• _Problem requirements_: Only the pictures are dropped. Restate each line below word for word.

• _Provided information_:
◇ ◇ ◇

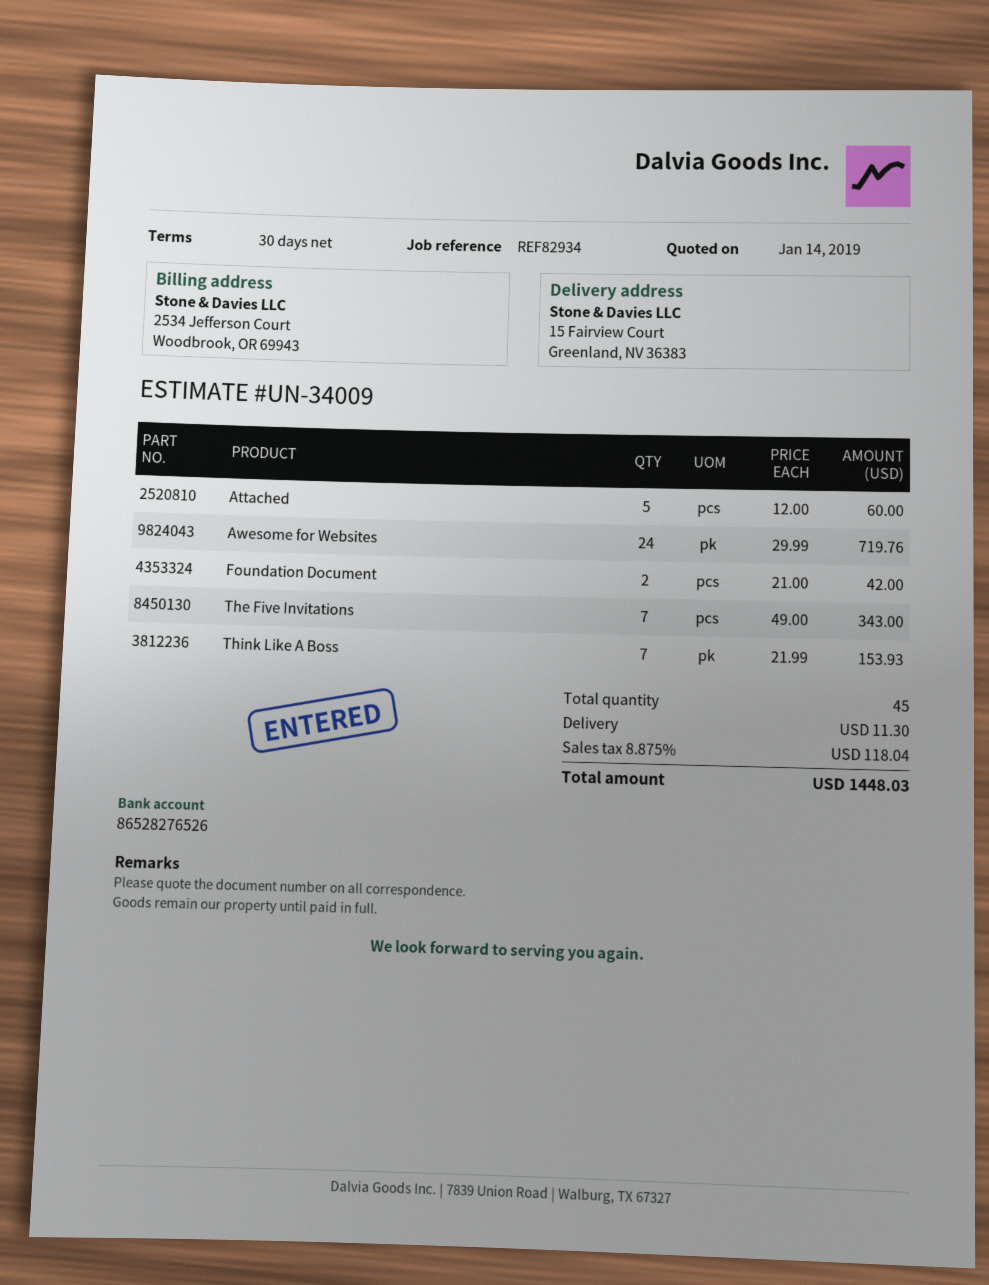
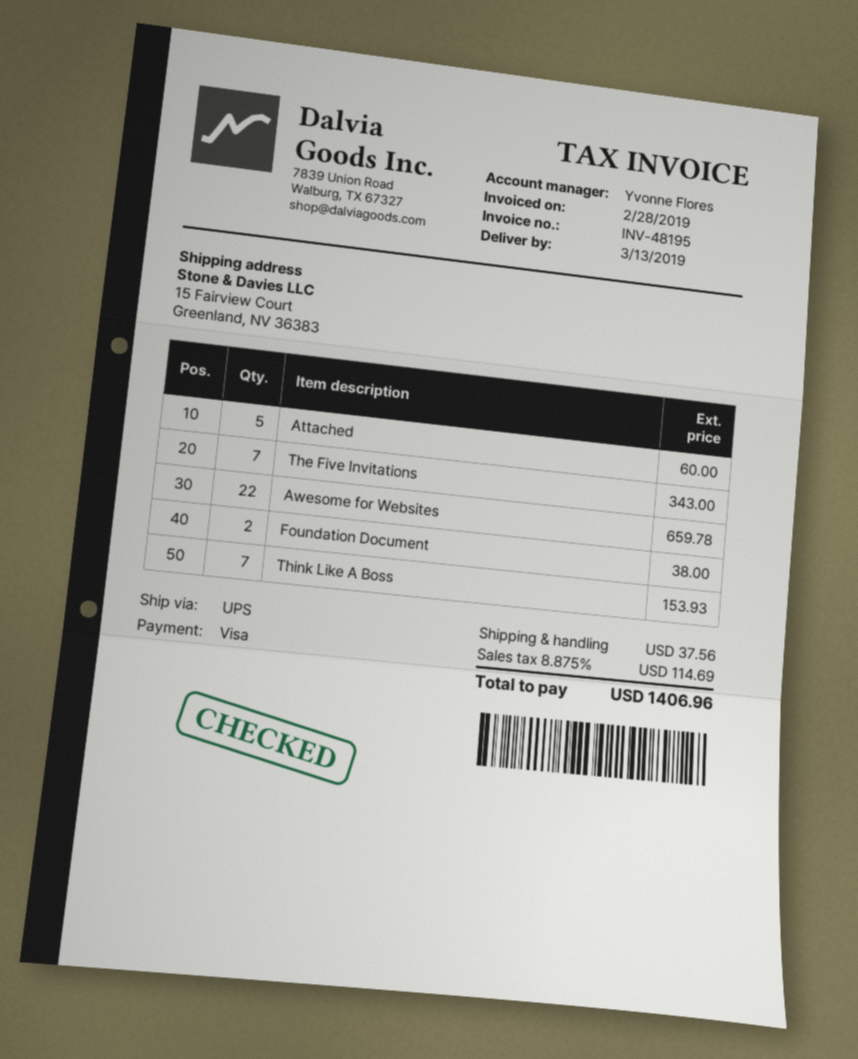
Awesome for Websites: 24 for 719.76 -> 22 for 659.78
Foundation Document: 2 for 42.00 -> 2 for 38.00
shipping: 11.30 -> 37.56
tax: 8.875% = 118.04 -> 8.875% = 114.69
total: 1448.03 -> 1406.96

◇ ◇ ◇

• _Solution_:
Awesome for Websites: 24 for 719.76 -> 22 for 659.78
Foundation Document: 2 for 42.00 -> 2 for 38.00
shipping: 11.30 -> 37.56
tax: 8.875% = 118.04 -> 8.875% = 114.69
total: 1448.03 -> 1406.96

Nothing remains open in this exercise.